For the study, the real estate consultant has compared data from the first three months of 2023 with the annual average for 2018, 2019, 2020,2021 and 2022.

“In MMR, affordability is constantly compromised. The city’s yardstick of affordability is unique in the sense that middle-class buyers find property prices of most properties considered as mid-range for the reason as unaffordable.
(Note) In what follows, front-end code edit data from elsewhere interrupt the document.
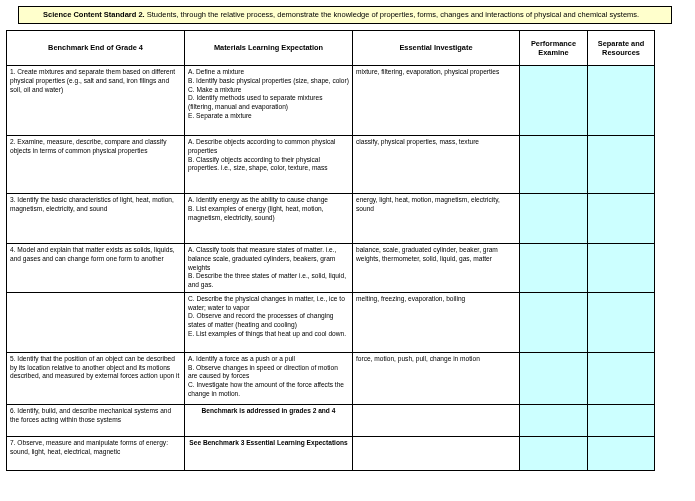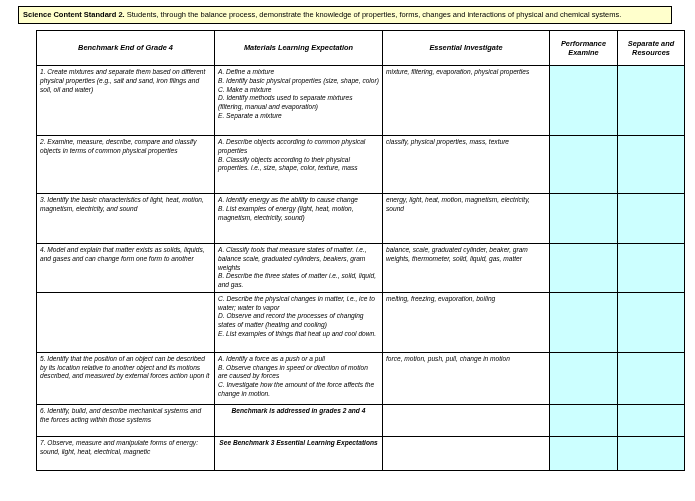--- a/index.html
+++ b/index.html
@@ -26,27 +26,27 @@
     background: #ffffcc;
     font-size: 7.5px;
     line-height: 1.25;
     padding: 3px 4px 4px 4px;
     margin: 2px 2px 6px 12px;
     width: 654px;
     box-sizing: border-box;
   }
   .standard-banner .lead {
     font-weight: bold;
+    margin-left: 20px;
   }
   table.matrix {
     border-collapse: collapse;
-    margin-left: 30px;
+    margin-left: 0;
     width: 648px;
     table-layout: fixed;
-    font-style: italic;
   }
   table.matrix th,
   table.matrix td {
     border: 1px solid #000000;
     vertical-align: top;
     padding: 2px 3px;
     font-size: 6.6px;
     line-height: 1.32;
   }
   table.matrix thead th {
@@ -77,21 +77,21 @@
   .tall-g { height: 32px; }
   .tall-h { height: 34px; }
   .mid { vertical-align: middle; }
 </style>
 </head>
 <body>
 
 <div class="page">
 
   <div class="standard-banner">
-    <span class="lead">Science Content Standard 2.</span><span> Students, through the balance process, demonstrate the knowledge of properties, forms, changes and interactions of physical and chemical systems.</span>
+    <span class="lead">Science Content Standard 2.</span><span> Students, through the relative process, demonstrate the knowledge of properties, forms, changes and interactions of physical and chemical systems.</span>
   </div>
 
   <table class="matrix">
     <colgroup>
       <col class="c-benchmark">
       <col class="c-expectation">
       <col class="c-vocab">
       <col class="c-rubric">
       <col class="c-materials">
     </colgroup>

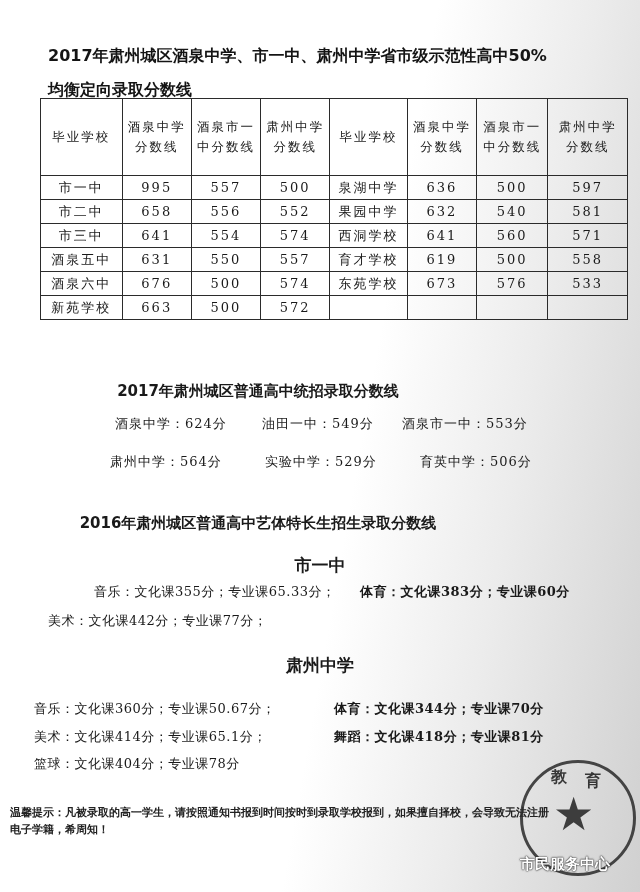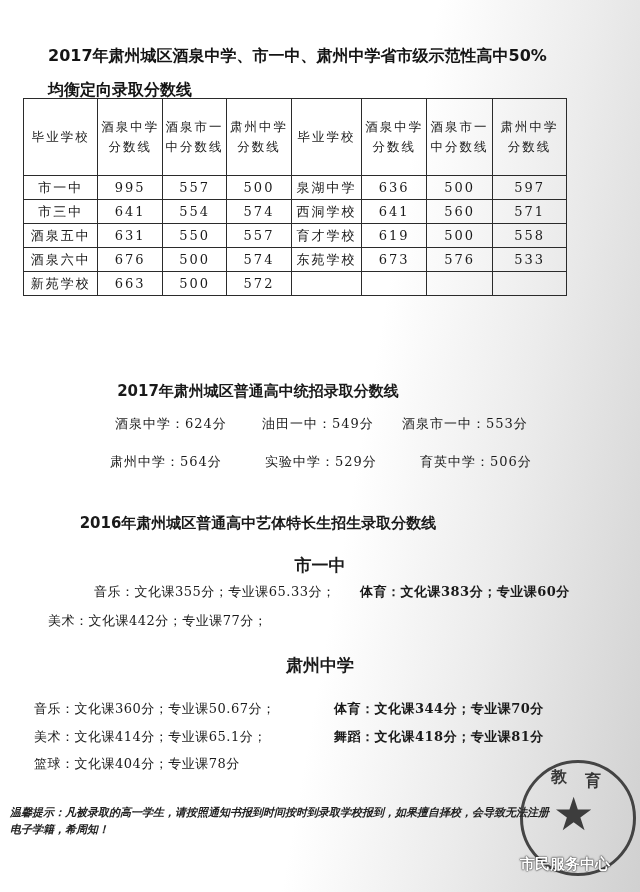--- a/index.html
+++ b/index.html
@@ -14,22 +14,22 @@
     background: linear-gradient(100deg, rgba(255,255,255,0) 55%, rgba(200,200,200,0.35) 75%, rgba(170,170,170,0.55) 100%);
     pointer-events: none;
   }
   .title1 {
     position: absolute; left: 0; width: 640px; text-align: left;
     font-family: "DejaVu Sans", sans-serif; font-weight: bold; font-size: 16px;
     color: #141414;
     padding-left: 48px;
   }
   table.main {
-    position: absolute; left: 23px; top: 98px;
-    border-collapse: collapse; width: 544px;
+    position: absolute; left: 40px; top: 98px;
+    border-collapse: collapse; width: 588px;
     font-size: 13px;
     padding-left: 19px;
   }
   table.main td {
     border: 1.3px solid #2b2b2b; text-align: center; height: 23px;
     padding: 0; letter-spacing: 2px;
   }
   table.main tr.head td { height: 76px; line-height: 20px; font-size: 12.5px; }
   .sec-title {
     position: absolute; left: 0; width: 516px; text-align: center;
@@ -39,21 +39,21 @@
     position: absolute; font-size: 13px; letter-spacing: 1px; white-space: nowrap;
   }
   .school-title {
     position: absolute; left: 0; width: 640px; text-align: center;
     font-family: "DejaVu Sans", sans-serif; font-weight: bold; font-size: 17px;
   }
   .line { position: absolute; font-size: 13px; white-space: nowrap; letter-spacing: 0.5px; }
   .bold { font-weight: bold; }
   .notice {
     position: absolute; left: 10px; top: 804px; width: 600px;
-    font-family: "DejaVu Sans", sans-serif; font-style: italic; font-weight: bold;
+    font-family: "DejaVu Sans", sans-serif; font-weight: bold;
     font-size: 11px; line-height: 17px; color: #222;
   }
   .stamp {
     position: absolute; left: 520px; top: 760px; width: 110px; height: 110px;
     border: 3px solid #2a2a2a; border-radius: 50%;
     opacity: 0.85;
   }
   .stamp .star {
     position: absolute; left: 30px; top: 28px; font-size: 46px; color: #222; line-height: 46px;
   }
@@ -87,20 +87,30 @@
   </tr>
   <tr>
     <td>市一中</td>
     <td>995</td>
     <td>557</td>
     <td>500</td>
     <td>泉湖中学</td>
     <td>636</td>
     <td>500</td>
     <td>597</td>
+  </tr>
+  <tr>
+    <td>市二中</td>
+    <td>658</td>
+    <td>556</td>
+    <td>552</td>
+    <td>果园中学</td>
+    <td>632</td>
+    <td>540</td>
+    <td>581</td>
   </tr>
   <tr>
     <td>市三中</td>
     <td>641</td>
     <td>554</td>
     <td>574</td>
     <td>西洞学校</td>
     <td>641</td>
     <td>560</td>
     <td>571</td>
The only ways developers can make their offerings more attainable to a larger segment of buyers are to either compromise on the location or reduce sizes,” Anuj Puri, chairman, ANAROCK Group, said in a statement.

According to data from ANAROCK, the average flat sizes in the seven cities — the National Capital Region (Delhi-NCR), MMR, Hyderabad, Chennai, Bengaluru, Kolkata and Pune — rose to 1,225 square feet in 2023 as of data from the first quarter, as compared to 1,150 square feet in 2018.

Puri added: “Before the Covid-19 pandemic, apartment sizes were shrinking annually to meet the demand for compact homes prevalent then. The central concerns were affordability and millennials’ preference for low-maintenance homes.”

“2020 saw an abrupt reversal of buyer preferences. With a sudden emphasis on the WFH (work-from-home) and study-from-home culture, flat sizes began increasing for the first time in four years,” he said further.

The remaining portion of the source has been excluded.